Major pharmaceutical companies and a European Medicines Agency (EMA) committee are calling for changes to the US Food and Drug Administration’s (FDA) recent draft guidance on assessing the effects of food on drugs in investigational new drug (IND) applications and new drug applications (NDAs).
The 14-page draft guidance
was released for public comment in February and makes recommendations for conducting food-effect (FE) studies to measure whether food impacts systemic exposure to a drug; increases or decreases the variability of the systemic exposure; and if the effect is different based on the type of meal or fat/caloric content.
The results of these studies can impact the design of clinical trials and how a drug is labeled once approved.
In comments submitted to the public docket, EMA’s Pharmacokinetics Working Party (PKWP) requests that FDA revise its approach to studying food effects on drugs with a long half-life, arguing that the 24-hour threshold for half-life used in the guidance is too short for parallel design studies.
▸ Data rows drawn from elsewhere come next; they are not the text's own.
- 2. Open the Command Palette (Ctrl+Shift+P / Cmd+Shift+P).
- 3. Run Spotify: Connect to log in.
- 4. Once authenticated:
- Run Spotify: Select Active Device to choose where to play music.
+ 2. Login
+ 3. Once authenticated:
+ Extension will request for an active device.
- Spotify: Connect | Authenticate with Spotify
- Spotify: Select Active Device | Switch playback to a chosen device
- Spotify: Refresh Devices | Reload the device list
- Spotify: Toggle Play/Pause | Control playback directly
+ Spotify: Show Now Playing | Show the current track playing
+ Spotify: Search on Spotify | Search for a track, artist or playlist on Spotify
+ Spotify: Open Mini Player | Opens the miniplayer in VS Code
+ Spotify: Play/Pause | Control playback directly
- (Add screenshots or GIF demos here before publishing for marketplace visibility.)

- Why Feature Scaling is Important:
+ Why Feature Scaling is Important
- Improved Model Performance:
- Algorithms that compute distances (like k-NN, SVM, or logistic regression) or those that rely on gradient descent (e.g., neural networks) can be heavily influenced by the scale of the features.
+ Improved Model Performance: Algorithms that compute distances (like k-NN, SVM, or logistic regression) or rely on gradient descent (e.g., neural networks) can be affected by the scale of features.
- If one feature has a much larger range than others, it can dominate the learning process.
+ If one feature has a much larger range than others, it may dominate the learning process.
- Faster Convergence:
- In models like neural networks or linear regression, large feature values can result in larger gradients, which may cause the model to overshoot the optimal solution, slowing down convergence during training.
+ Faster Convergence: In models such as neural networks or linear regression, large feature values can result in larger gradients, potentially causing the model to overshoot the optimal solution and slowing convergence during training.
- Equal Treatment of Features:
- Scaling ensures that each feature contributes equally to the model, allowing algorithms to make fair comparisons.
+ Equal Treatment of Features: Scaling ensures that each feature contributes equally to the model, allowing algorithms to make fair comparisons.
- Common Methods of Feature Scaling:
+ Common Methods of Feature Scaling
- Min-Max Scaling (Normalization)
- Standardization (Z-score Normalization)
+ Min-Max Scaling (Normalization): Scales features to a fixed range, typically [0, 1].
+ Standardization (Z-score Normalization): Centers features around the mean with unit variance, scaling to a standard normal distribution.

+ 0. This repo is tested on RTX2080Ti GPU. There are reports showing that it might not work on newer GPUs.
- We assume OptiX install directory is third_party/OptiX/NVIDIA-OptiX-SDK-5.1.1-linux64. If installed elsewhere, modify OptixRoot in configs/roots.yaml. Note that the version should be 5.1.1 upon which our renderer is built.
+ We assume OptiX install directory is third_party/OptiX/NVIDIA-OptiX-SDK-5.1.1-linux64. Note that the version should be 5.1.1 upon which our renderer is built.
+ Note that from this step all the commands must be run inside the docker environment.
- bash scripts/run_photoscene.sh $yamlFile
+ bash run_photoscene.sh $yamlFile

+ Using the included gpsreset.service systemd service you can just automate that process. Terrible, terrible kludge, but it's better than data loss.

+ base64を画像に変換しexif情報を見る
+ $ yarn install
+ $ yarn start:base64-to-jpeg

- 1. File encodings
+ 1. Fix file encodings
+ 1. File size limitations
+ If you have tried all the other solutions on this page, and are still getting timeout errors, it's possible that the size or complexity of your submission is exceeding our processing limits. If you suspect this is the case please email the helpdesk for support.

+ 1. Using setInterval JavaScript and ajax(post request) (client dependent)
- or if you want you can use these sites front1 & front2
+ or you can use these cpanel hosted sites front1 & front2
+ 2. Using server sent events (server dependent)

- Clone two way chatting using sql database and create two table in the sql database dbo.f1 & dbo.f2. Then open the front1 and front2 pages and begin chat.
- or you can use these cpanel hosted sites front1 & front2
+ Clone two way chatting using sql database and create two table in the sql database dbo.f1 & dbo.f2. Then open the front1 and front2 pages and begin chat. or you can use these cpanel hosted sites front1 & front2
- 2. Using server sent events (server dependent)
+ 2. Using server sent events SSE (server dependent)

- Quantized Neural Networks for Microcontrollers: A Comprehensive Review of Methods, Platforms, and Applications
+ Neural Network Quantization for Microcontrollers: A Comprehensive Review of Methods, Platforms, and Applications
The PKWP also says it does not understand why FDA does not provide recommendations for drugs labeled for administration with special vehicles within the guidance and says that recommendations “similar to those for drugs administered with soft foods may be used.”
Additionally, the PKWP says the low-fat meal (400-500 kcal with 150 kcal from fat) described in the guidance is similar to the moderate-fat meal (400-500 kcal with 100-125 kcal from fat) defined by EMA.
“PKWP considers this too similar to be low and moderate and that this will be confusing for companies,” PKWP writes.
Both the PKWP and several of the drugmakers that commented on the guidance, including Roche, Janssen and AstraZeneca, focused on the lack of discussion of physiologically-based pharmacokinetic (PBPK) modeling.
While PKWP laments the lack of discussion of PBPK modeling in the guidance, the drugmakers that commented suggest that PBPK modeling could be used to avoid unnecessary FE studies or be used to assess changes in a drug’s formulation between early clinical trials and the “to-be-marketed” formulation.
“The agency should specify if PBPK modeling could be used to support FE study waivers for pivotal FE studies using the to-be-marketed formulation. Furthermore, inclusion of examples for which a FE study waiver would be granted should be incorporated into the guidance,” Janssen writes.
AstraZeneca also questions whether FE studies are necessary for fixed dose combinations if the individual drugs used in the combination have no known food effect.